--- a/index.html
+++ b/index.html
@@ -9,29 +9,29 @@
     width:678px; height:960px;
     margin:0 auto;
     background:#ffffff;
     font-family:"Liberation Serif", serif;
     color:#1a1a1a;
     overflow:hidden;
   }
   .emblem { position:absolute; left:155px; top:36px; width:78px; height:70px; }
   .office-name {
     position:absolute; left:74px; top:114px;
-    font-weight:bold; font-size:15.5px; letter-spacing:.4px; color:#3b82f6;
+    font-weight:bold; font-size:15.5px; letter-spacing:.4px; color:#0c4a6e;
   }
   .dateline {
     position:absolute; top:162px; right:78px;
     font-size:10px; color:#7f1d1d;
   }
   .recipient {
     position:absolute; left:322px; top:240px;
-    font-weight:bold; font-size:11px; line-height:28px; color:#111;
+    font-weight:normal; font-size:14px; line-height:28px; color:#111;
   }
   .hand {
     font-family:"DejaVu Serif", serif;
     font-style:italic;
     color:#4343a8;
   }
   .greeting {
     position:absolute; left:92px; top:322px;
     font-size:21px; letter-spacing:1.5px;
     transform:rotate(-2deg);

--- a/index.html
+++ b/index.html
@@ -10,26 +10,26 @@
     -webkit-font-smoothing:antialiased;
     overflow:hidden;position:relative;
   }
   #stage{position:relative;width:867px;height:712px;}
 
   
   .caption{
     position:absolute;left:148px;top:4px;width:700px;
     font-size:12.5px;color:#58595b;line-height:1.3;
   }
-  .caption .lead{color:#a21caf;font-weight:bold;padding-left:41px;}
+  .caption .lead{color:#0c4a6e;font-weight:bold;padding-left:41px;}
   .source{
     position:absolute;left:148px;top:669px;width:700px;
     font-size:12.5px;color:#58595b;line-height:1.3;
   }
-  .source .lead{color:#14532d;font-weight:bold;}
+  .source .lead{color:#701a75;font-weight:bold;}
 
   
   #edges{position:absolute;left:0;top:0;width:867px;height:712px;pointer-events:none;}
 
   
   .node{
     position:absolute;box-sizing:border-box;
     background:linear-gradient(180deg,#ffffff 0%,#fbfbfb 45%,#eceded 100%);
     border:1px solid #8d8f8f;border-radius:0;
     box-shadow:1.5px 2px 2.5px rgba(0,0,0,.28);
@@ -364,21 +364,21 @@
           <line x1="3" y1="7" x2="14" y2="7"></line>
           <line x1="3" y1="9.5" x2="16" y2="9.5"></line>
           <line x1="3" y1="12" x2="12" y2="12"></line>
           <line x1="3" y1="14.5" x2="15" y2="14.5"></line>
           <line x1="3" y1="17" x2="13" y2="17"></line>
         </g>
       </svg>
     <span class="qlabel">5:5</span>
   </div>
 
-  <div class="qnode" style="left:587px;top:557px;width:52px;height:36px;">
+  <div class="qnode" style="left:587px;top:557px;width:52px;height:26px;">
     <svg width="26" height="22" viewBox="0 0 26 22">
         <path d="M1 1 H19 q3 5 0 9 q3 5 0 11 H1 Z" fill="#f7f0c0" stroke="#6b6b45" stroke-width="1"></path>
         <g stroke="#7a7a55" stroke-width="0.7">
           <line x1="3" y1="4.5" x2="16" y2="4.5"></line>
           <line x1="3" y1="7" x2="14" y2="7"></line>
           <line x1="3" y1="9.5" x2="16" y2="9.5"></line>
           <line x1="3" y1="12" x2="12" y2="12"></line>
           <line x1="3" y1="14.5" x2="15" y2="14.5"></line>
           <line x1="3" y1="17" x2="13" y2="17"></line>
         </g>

YOUR OBJECTIVE:
All of the entries are to be set down again without alteration.

SOLUTION:
--- a/index.html
+++ b/index.html
@@ -9,29 +9,29 @@
     width:678px; height:960px;
     margin:0 auto;
     background:#ffffff;
     font-family:"Liberation Serif", serif;
     color:#1a1a1a;
     overflow:hidden;
   }
   .emblem { position:absolute; left:155px; top:36px; width:78px; height:70px; }
   .office-name {
     position:absolute; left:74px; top:114px;
-    font-weight:bold; font-size:15.5px; letter-spacing:.4px; color:#3b82f6;
+    font-weight:bold; font-size:15.5px; letter-spacing:.4px; color:#0c4a6e;
   }
   .dateline {
     position:absolute; top:162px; right:78px;
     font-size:10px; color:#7f1d1d;
   }
   .recipient {
     position:absolute; left:322px; top:240px;
-    font-weight:bold; font-size:11px; line-height:28px; color:#111;
+    font-weight:normal; font-size:14px; line-height:28px; color:#111;
   }
   .hand {
     font-family:"DejaVu Serif", serif;
     font-style:italic;
     color:#4343a8;
   }
   .greeting {
     position:absolute; left:92px; top:322px;
     font-size:21px; letter-spacing:1.5px;
     transform:rotate(-2deg);

--- a/index.html
+++ b/index.html
@@ -10,26 +10,26 @@
     -webkit-font-smoothing:antialiased;
     overflow:hidden;position:relative;
   }
   #stage{position:relative;width:867px;height:712px;}
 
   
   .caption{
     position:absolute;left:148px;top:4px;width:700px;
     font-size:12.5px;color:#58595b;line-height:1.3;
   }
-  .caption .lead{color:#a21caf;font-weight:bold;padding-left:41px;}
+  .caption .lead{color:#0c4a6e;font-weight:bold;padding-left:41px;}
   .source{
     position:absolute;left:148px;top:669px;width:700px;
     font-size:12.5px;color:#58595b;line-height:1.3;
   }
-  .source .lead{color:#14532d;font-weight:bold;}
+  .source .lead{color:#701a75;font-weight:bold;}
 
   
   #edges{position:absolute;left:0;top:0;width:867px;height:712px;pointer-events:none;}
 
   
   .node{
     position:absolute;box-sizing:border-box;
     background:linear-gradient(180deg,#ffffff 0%,#fbfbfb 45%,#eceded 100%);
     border:1px solid #8d8f8f;border-radius:0;
     box-shadow:1.5px 2px 2.5px rgba(0,0,0,.28);
@@ -364,21 +364,21 @@
           <line x1="3" y1="7" x2="14" y2="7"></line>
           <line x1="3" y1="9.5" x2="16" y2="9.5"></line>
           <line x1="3" y1="12" x2="12" y2="12"></line>
           <line x1="3" y1="14.5" x2="15" y2="14.5"></line>
           <line x1="3" y1="17" x2="13" y2="17"></line>
         </g>
       </svg>
     <span class="qlabel">5:5</span>
   </div>
 
-  <div class="qnode" style="left:587px;top:557px;width:52px;height:36px;">
+  <div class="qnode" style="left:587px;top:557px;width:52px;height:26px;">
     <svg width="26" height="22" viewBox="0 0 26 22">
         <path d="M1 1 H19 q3 5 0 9 q3 5 0 11 H1 Z" fill="#f7f0c0" stroke="#6b6b45" stroke-width="1"></path>
         <g stroke="#7a7a55" stroke-width="0.7">
           <line x1="3" y1="4.5" x2="16" y2="4.5"></line>
           <line x1="3" y1="7" x2="14" y2="7"></line>
           <line x1="3" y1="9.5" x2="16" y2="9.5"></line>
           <line x1="3" y1="12" x2="12" y2="12"></line>
           <line x1="3" y1="14.5" x2="15" y2="14.5"></line>
           <line x1="3" y1="17" x2="13" y2="17"></line>
         </g>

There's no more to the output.